TRY IT
Give the data below again exactly, and drop each picture from it.

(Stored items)

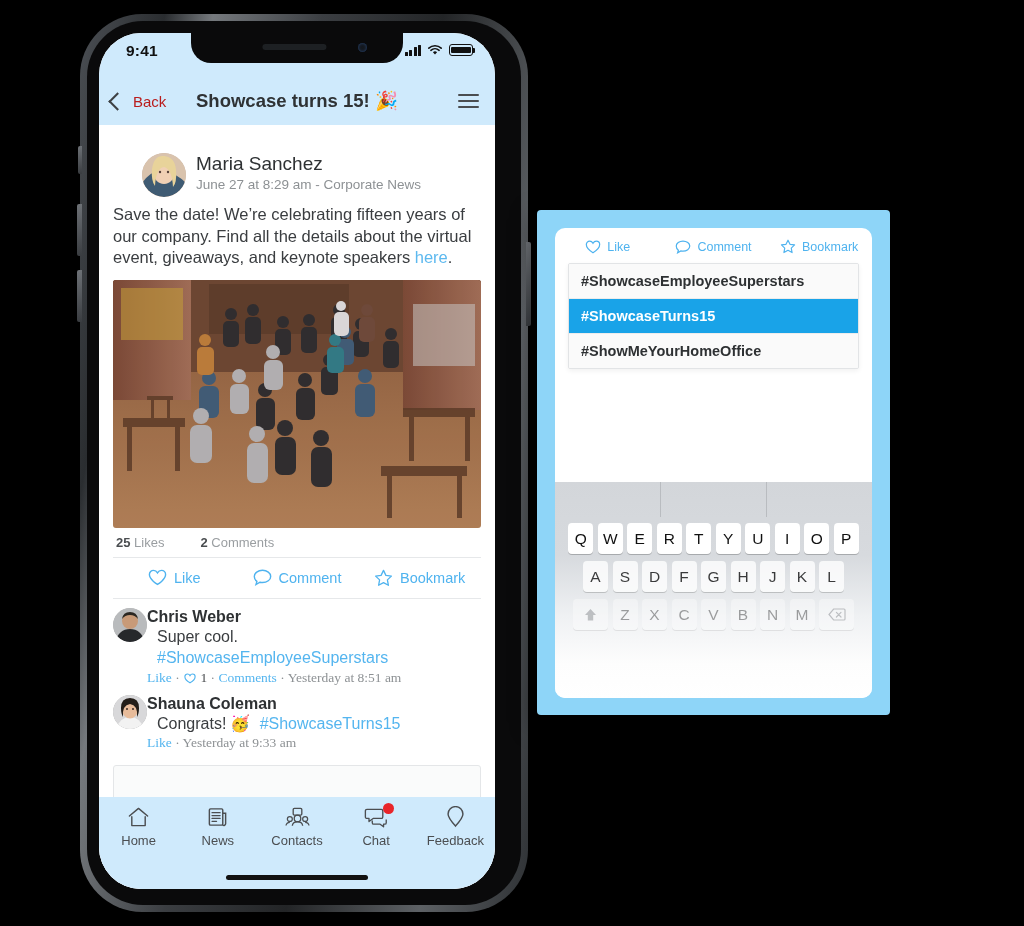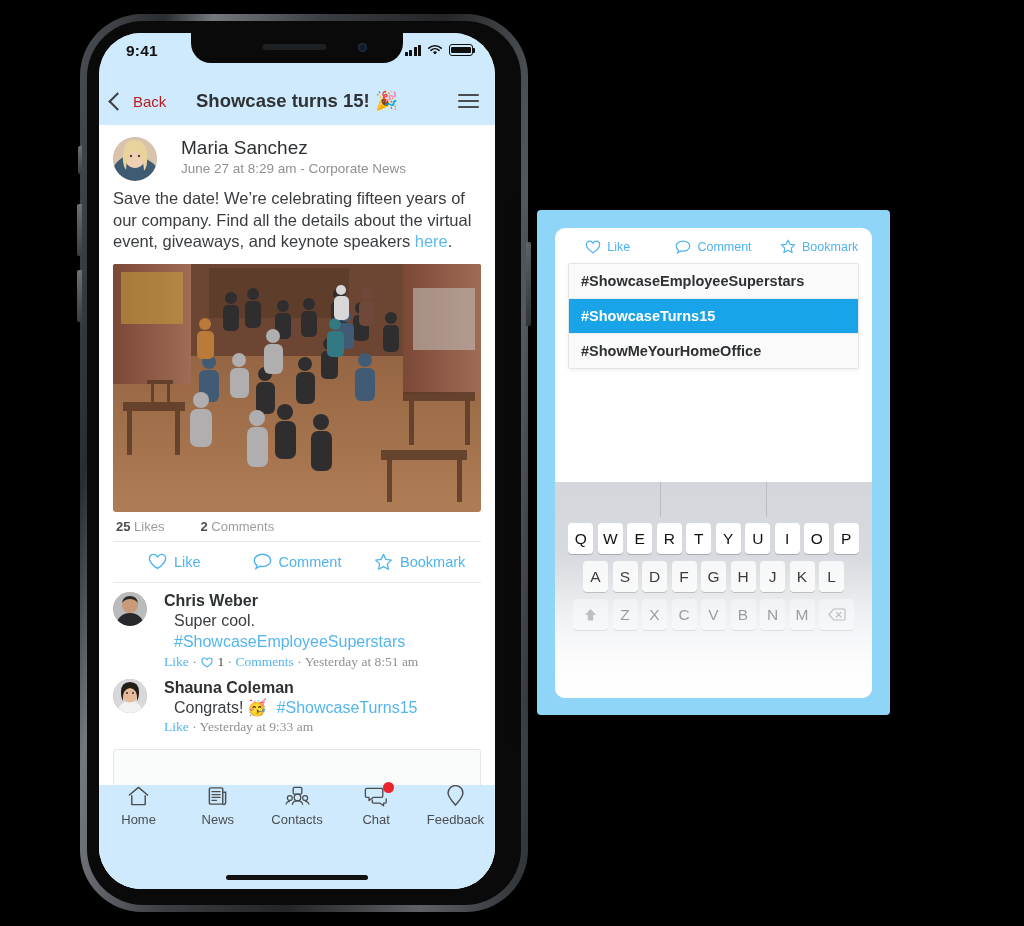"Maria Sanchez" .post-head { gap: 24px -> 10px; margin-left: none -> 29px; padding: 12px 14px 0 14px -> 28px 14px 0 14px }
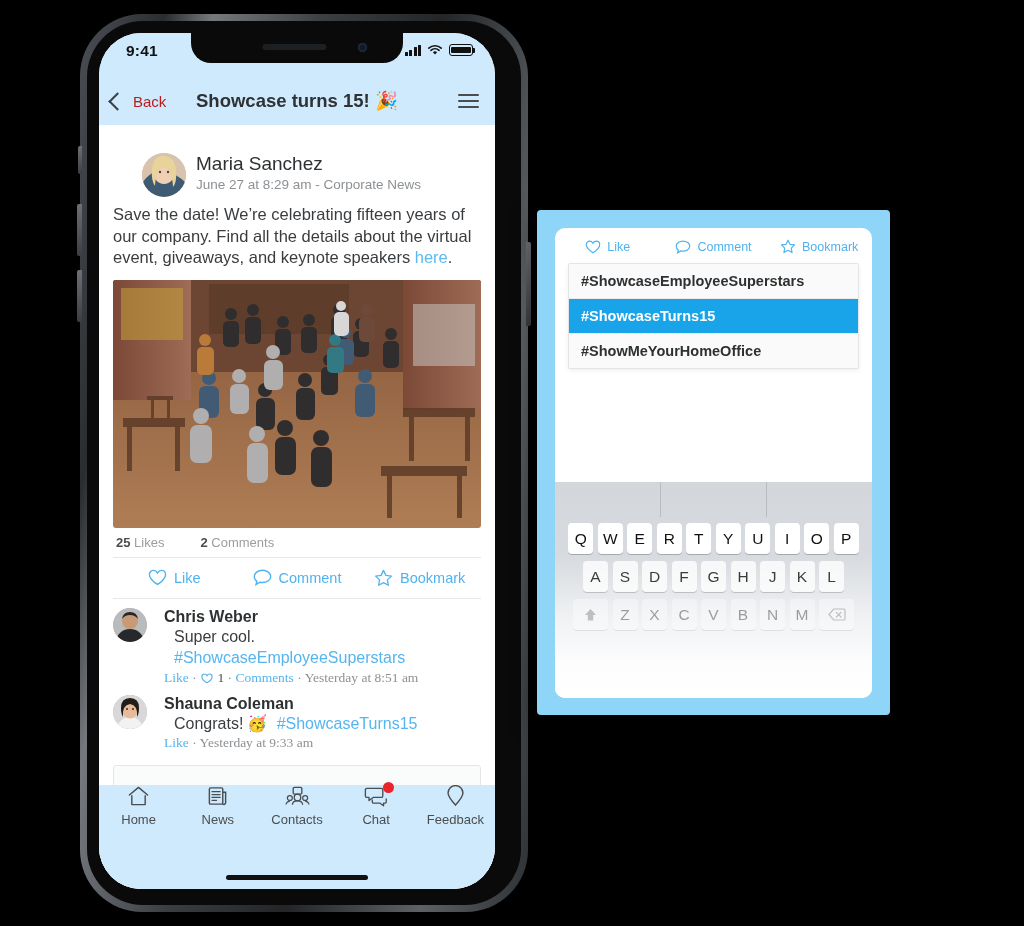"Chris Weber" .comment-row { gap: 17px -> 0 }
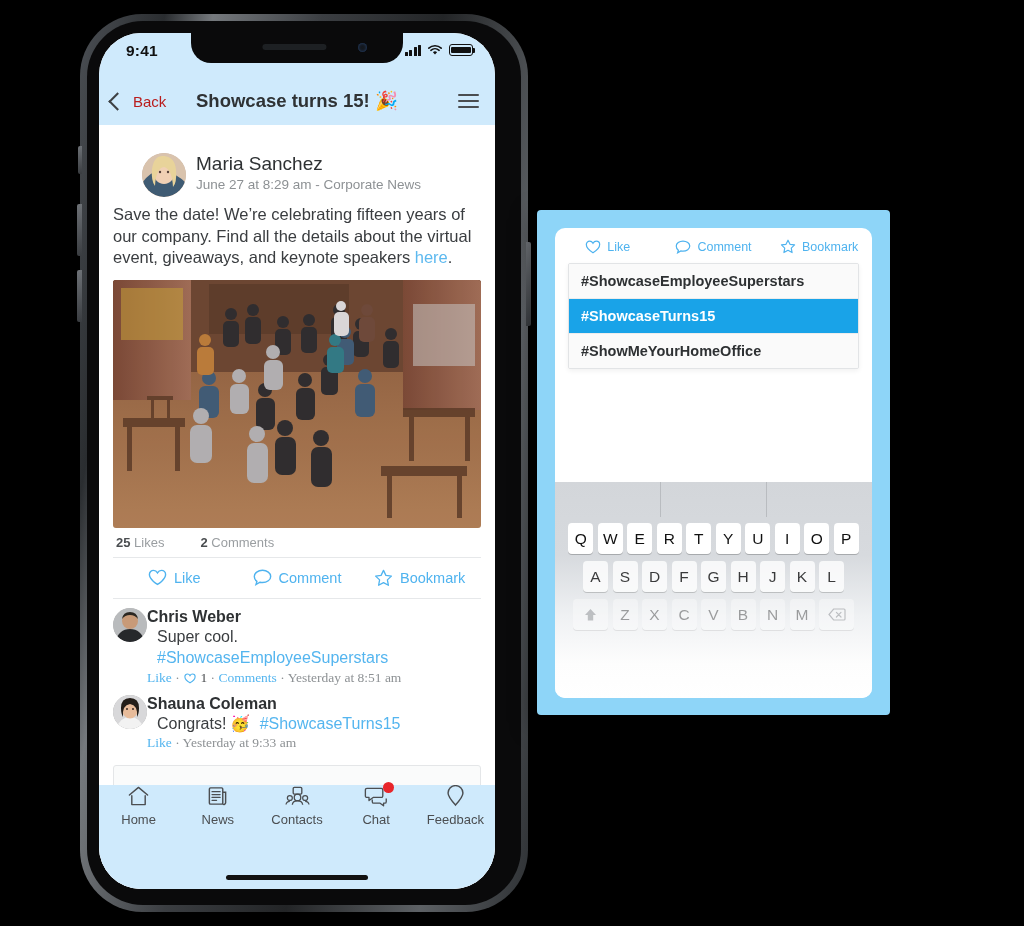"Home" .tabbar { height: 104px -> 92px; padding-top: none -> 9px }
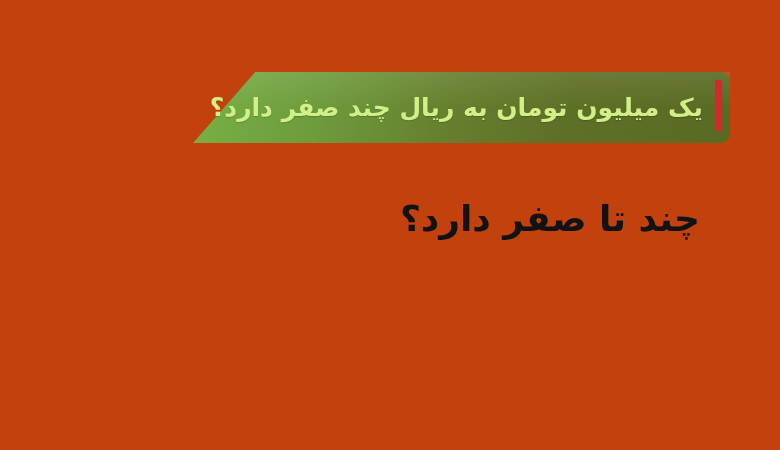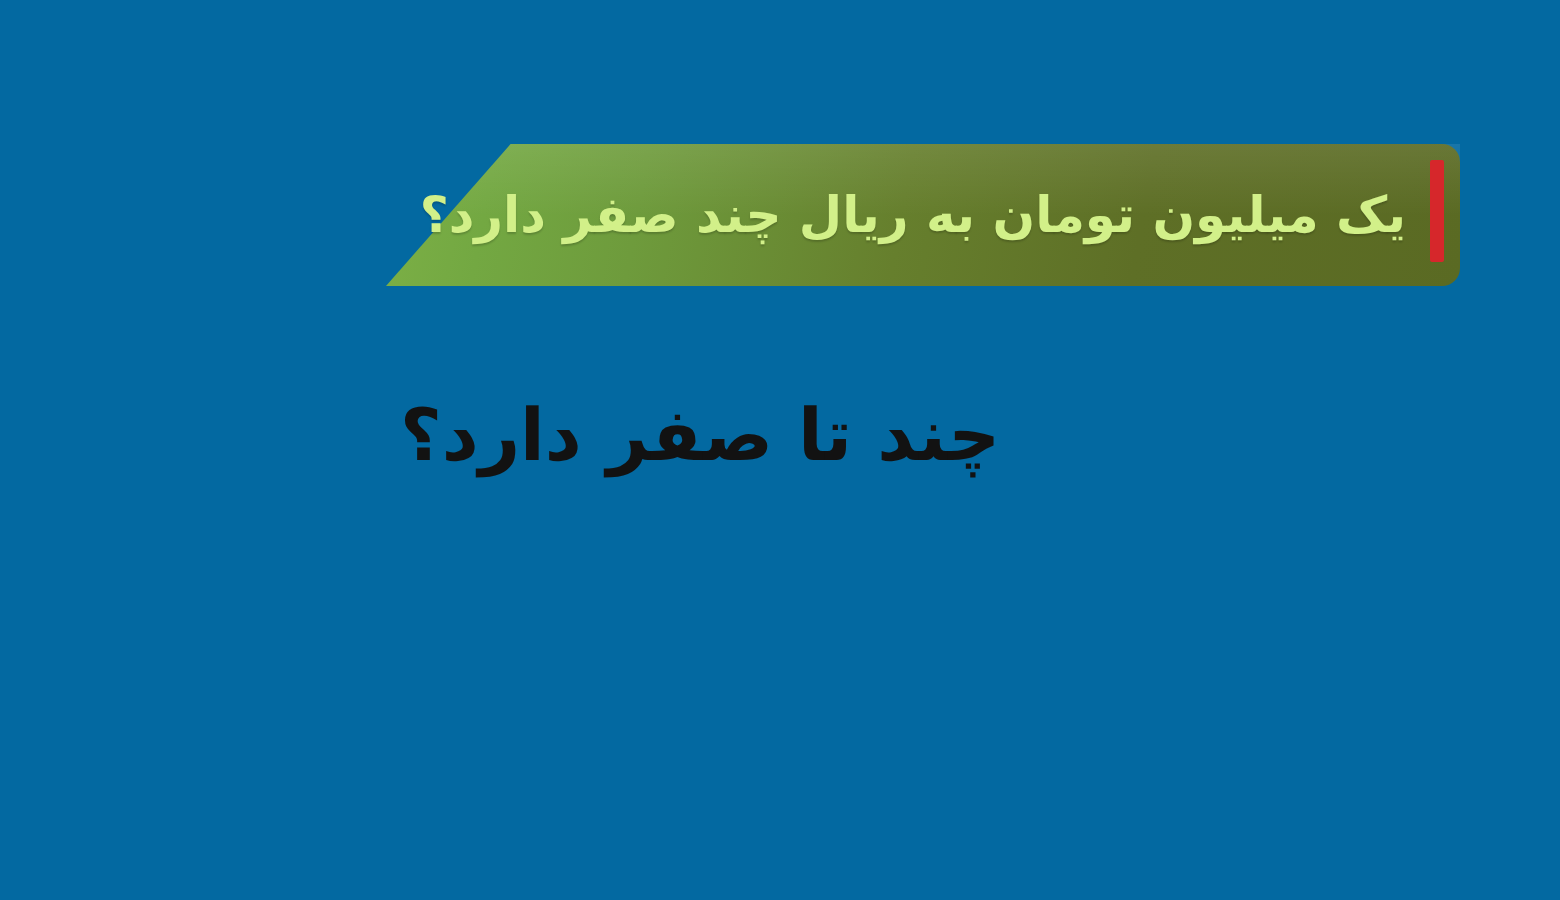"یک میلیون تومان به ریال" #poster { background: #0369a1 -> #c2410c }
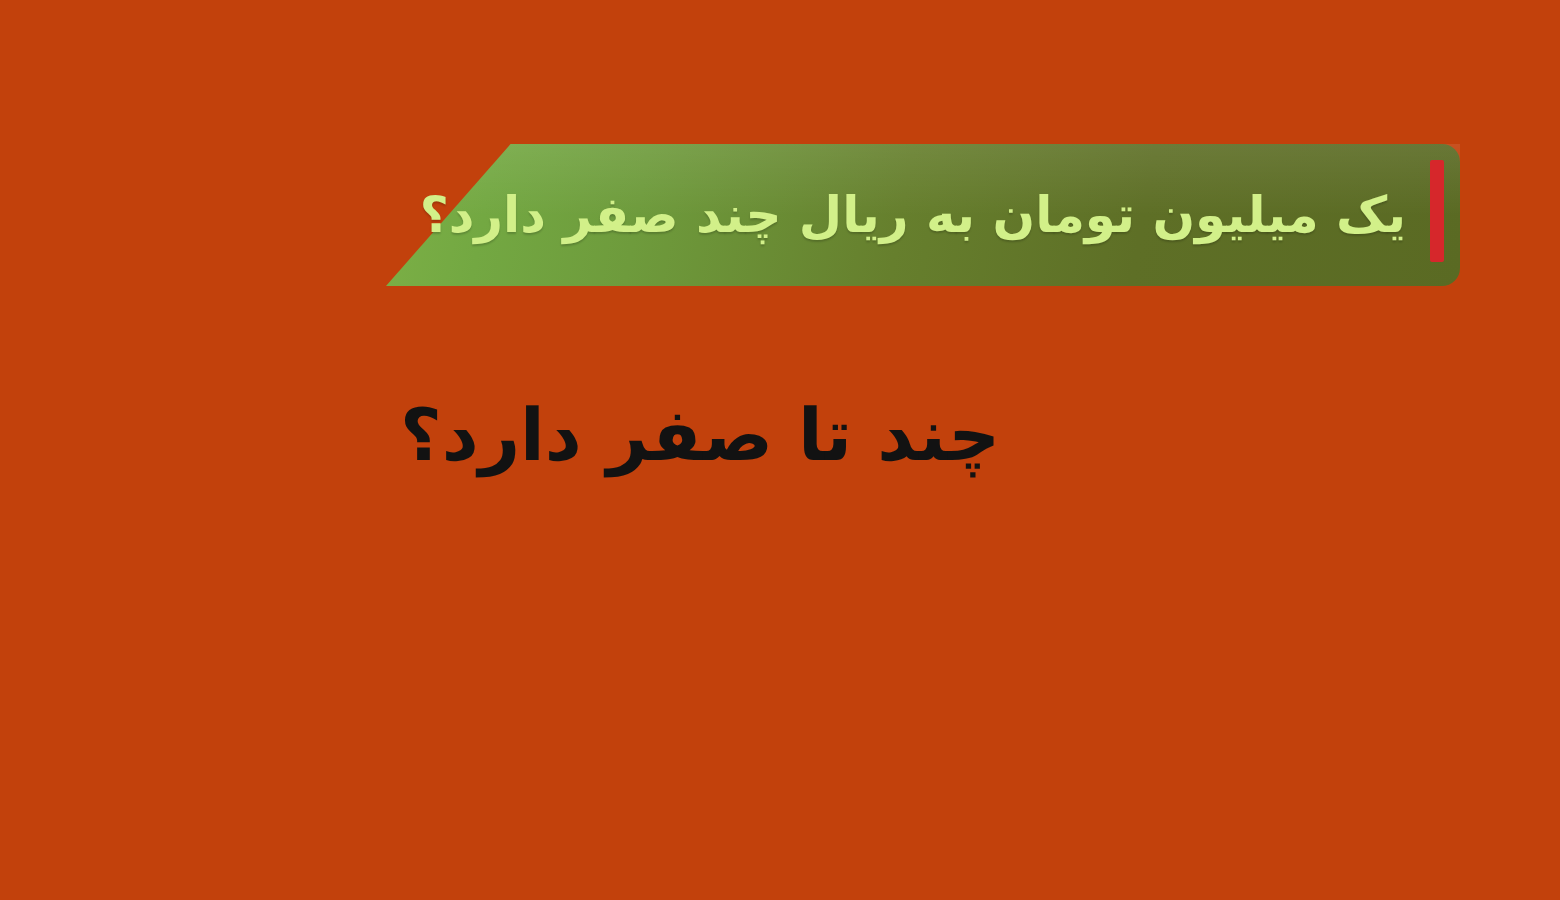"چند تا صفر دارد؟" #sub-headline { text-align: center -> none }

COMPLETED EXERCISE
"Maria Sanchez" .post-head { gap: 24px -> 10px; margin-left: none -> 29px; padding: 12px 14px 0 14px -> 28px 14px 0 14px }
"Chris Weber" .comment-row { gap: 17px -> 0 }
"Home" .tabbar { height: 104px -> 92px; padding-top: none -> 9px }
"یک میلیون تومان به ریال" #poster { background: #0369a1 -> #c2410c }
"چند تا صفر دارد؟" #sub-headline { text-align: center -> none }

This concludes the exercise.